To pray in the spirit, we must have sincerity


           Third.  We pray in the spirit when we pray in sincerity.  There may be much fervour where there is little or no sincerity.  And this is strange fire; the heat of a distemper, not the kindly natural heat of the new creature, which both comes from God and acts for God; whereas the other is from self, and ends in self. Indeed the fire which self kindles serves only to warm the man's own hands by it that makes it: ‘Behold, all ye that kindle a fire, that compass yourselves about with sparks,’ Isa. 50:11; the prophet represents them as sitting down about the fire they had made.  Self-acting and self‑aiming ever go together; therefore our Saviour with spirit requires truth.  He ‘seeketh such to worship him’ as will ‘worship him in spirit and in truth,’ John 4:23, 24.
           Question.  But wherein consists this sincere fervency?
           Answer.

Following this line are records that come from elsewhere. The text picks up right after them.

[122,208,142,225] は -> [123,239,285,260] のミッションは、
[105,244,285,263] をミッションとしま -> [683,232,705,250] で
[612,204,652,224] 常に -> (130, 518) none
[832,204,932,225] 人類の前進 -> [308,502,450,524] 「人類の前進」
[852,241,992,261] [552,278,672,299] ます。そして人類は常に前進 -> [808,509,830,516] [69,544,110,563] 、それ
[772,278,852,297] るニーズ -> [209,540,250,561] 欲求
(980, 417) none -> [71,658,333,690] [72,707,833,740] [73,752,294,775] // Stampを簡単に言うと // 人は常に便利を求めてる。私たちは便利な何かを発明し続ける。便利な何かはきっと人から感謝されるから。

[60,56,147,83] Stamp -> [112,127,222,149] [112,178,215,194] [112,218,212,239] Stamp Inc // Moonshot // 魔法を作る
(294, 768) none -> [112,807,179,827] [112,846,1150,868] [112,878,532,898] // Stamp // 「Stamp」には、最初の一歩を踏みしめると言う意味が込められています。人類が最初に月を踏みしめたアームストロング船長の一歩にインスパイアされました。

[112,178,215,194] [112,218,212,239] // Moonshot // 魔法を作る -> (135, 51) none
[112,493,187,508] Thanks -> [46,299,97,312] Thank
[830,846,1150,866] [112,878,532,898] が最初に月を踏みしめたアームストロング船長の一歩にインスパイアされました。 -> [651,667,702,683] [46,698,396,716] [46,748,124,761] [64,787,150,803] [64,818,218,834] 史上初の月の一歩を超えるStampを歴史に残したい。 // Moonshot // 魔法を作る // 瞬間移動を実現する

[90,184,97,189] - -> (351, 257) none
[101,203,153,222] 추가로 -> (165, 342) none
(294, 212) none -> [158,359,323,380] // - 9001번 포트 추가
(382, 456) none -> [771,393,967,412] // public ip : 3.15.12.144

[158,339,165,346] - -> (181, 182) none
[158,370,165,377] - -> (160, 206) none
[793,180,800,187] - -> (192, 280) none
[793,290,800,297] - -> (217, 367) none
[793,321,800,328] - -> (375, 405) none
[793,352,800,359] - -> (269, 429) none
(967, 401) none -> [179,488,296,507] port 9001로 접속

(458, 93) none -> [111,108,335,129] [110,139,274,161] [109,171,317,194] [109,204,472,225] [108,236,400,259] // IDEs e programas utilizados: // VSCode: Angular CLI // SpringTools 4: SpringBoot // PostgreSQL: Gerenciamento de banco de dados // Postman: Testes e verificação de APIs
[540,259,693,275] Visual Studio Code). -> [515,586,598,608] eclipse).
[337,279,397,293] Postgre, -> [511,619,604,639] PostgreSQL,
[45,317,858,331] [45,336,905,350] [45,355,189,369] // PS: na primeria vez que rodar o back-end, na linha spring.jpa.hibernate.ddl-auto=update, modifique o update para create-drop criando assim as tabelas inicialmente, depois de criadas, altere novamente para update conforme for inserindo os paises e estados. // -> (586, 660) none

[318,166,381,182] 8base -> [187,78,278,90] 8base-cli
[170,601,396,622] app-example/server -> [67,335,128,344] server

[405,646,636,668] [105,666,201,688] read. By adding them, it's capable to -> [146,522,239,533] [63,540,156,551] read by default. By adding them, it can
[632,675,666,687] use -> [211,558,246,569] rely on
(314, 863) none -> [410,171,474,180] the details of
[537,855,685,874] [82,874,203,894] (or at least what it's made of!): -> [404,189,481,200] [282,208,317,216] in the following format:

Zeal intends the affections, sincerity di­rects their end, and consists in their purity and incor­ruption.  The blood is oft hot when none of the pur­est, and affections strong when the heart insincere; therefore the apostle exhorts us that we ‘love one another out of a pure heart fervently,’ I Peter 1:22, and speaks in another place of ‘sorrowing after a godly sort,’ that is, sincerely.  Now the sincerity of the heart in prayer then appears when a person is real in his prayers, and that from pure principles to pure ends.
           First. When he is real in what he presents to God in prayer.  The index of his tongue without and the clockwork of his heart within go together; he doth not declaim against a sin with his lips which he fa­vours with his heart; he doth not make a loud cry for that grace which he would be sorry to have granted him.  This is the true badge of a hypocrite, who oft would be loath {that} God should take him at his word.  A dismal day it would be to such when God shall bring in their own conscience to witness against them that their hearts never signed and sealed the requests which they made.  There is a state-policy used sometimes by princes to send ambassadors, and set treaties on foot, when nothing less than peace is intended.  Such a deceit is to be found in the false heart of man, to blind and cover secret purposes of war and rebellion against God with fair overtures in prayer to him for peace.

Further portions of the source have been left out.